(Records excerpted from a collection)
######
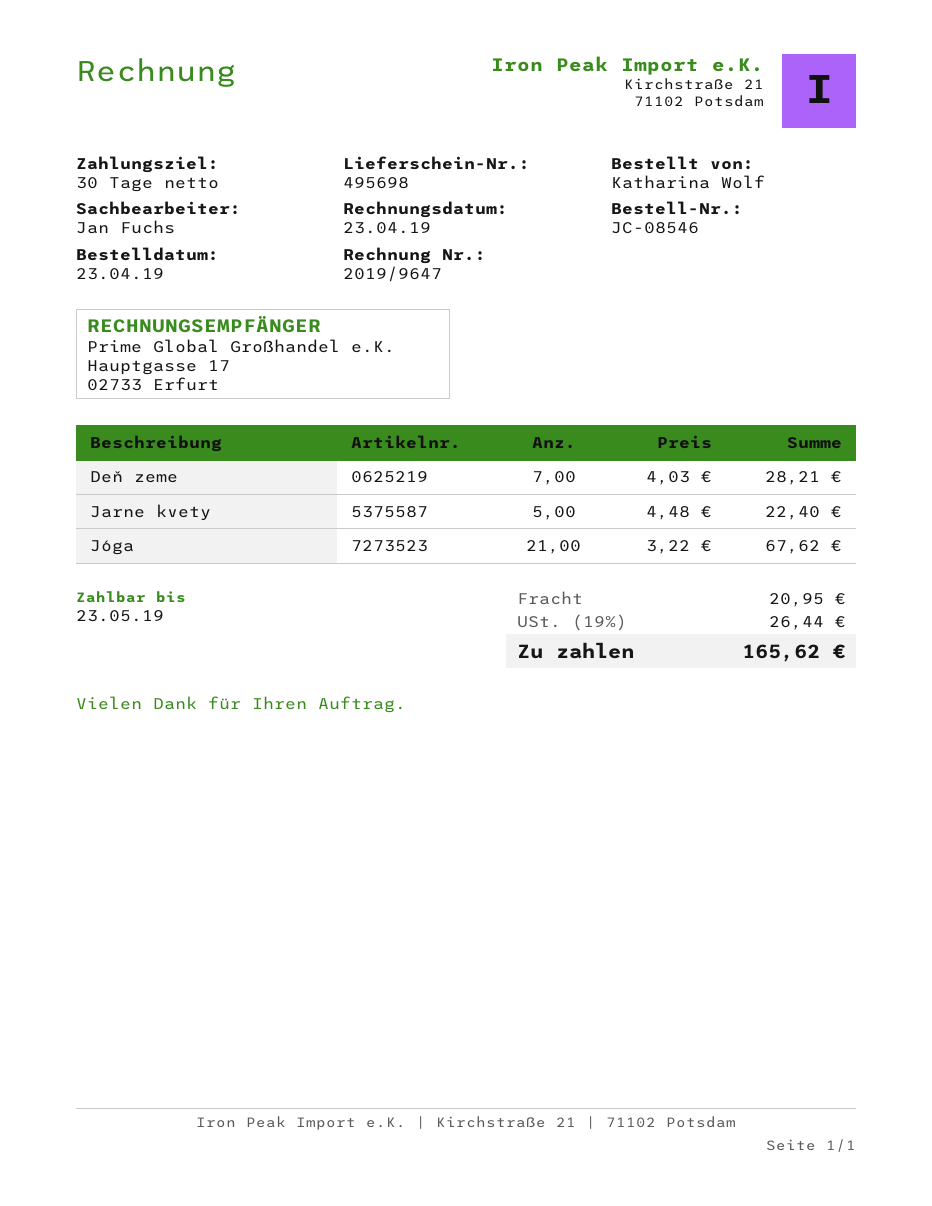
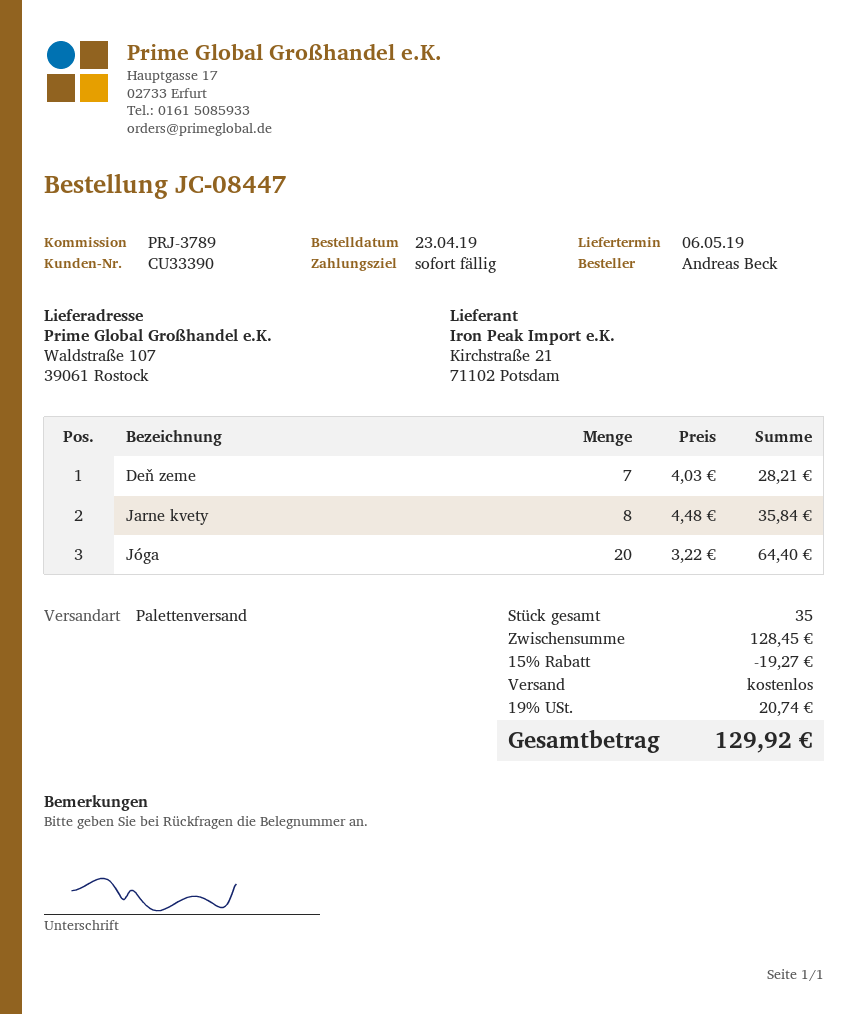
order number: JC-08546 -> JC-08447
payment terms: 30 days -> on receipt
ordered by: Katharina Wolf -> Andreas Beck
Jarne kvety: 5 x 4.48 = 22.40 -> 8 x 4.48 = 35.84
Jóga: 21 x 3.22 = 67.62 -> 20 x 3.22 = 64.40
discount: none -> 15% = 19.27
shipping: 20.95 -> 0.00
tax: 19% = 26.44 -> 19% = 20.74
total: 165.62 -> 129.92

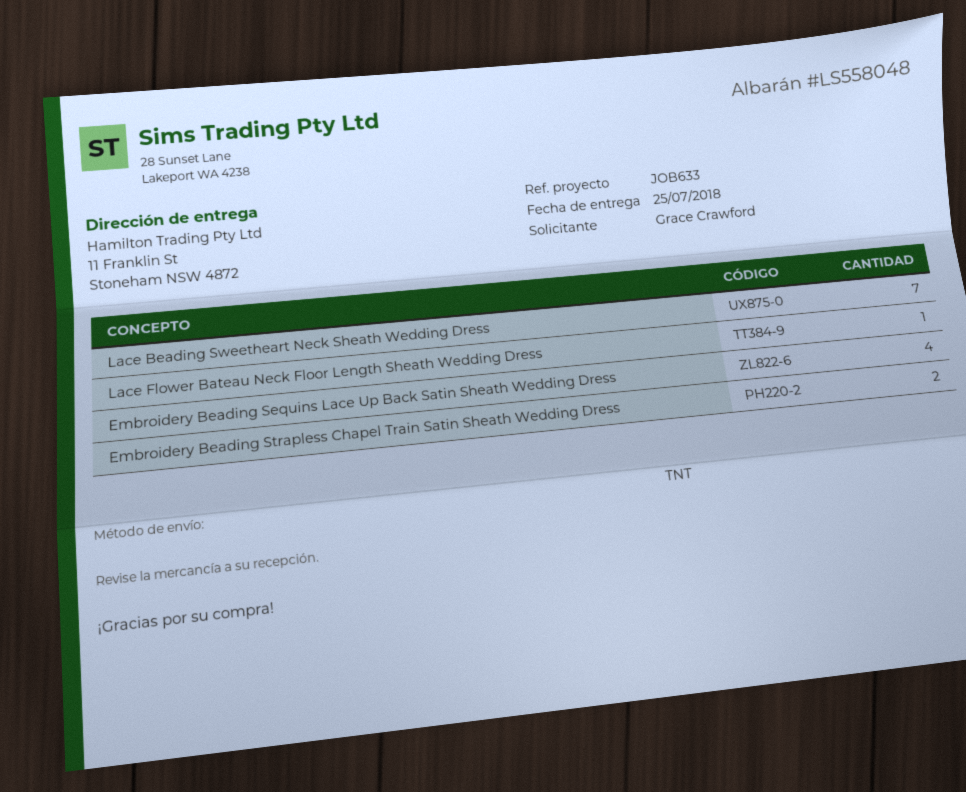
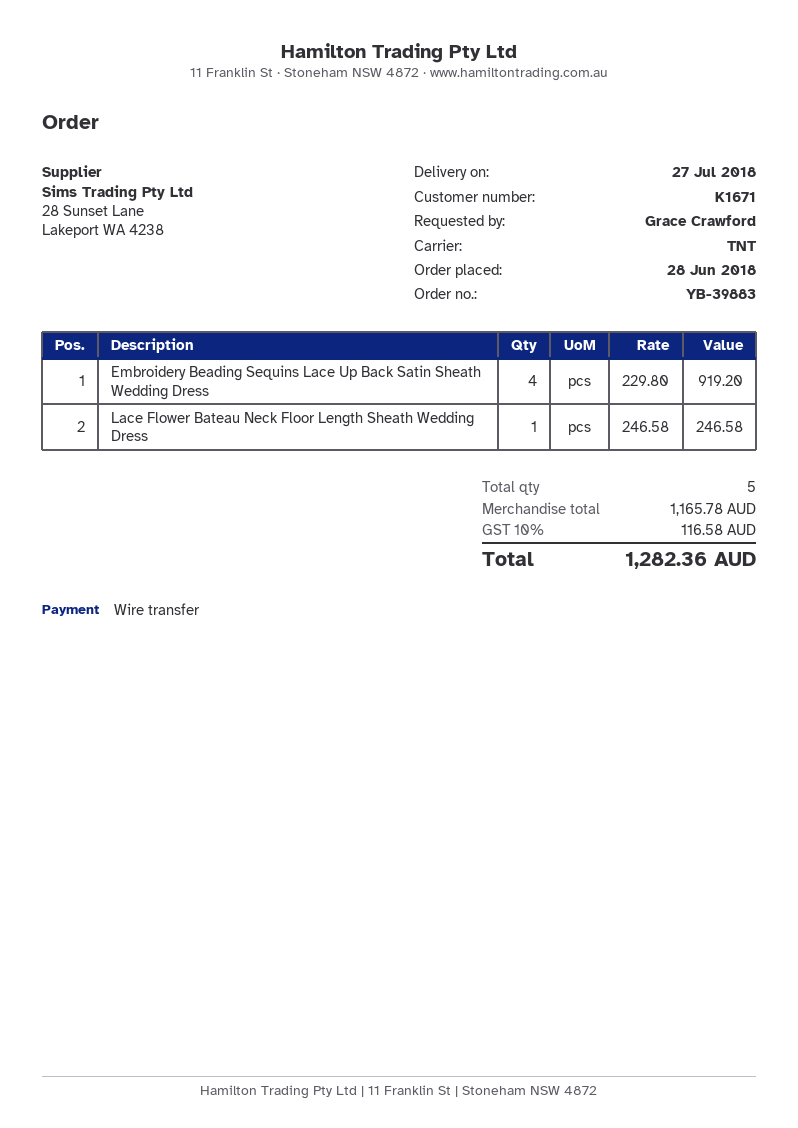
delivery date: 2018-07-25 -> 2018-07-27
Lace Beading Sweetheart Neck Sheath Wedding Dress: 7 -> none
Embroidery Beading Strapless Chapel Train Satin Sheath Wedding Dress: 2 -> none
######
◆ **Task requirements**
The expected output is the lines from the one holding "Lace Beading Sweetheart" through the last line of the data, exactly as they appear, with nothing before or after.

◆ **Solution for this exercise**
Lace Beading Sweetheart Neck Sheath Wedding Dress: 7 -> none
Embroidery Beading Strapless Chapel Train Satin Sheath Wedding Dress: 2 -> none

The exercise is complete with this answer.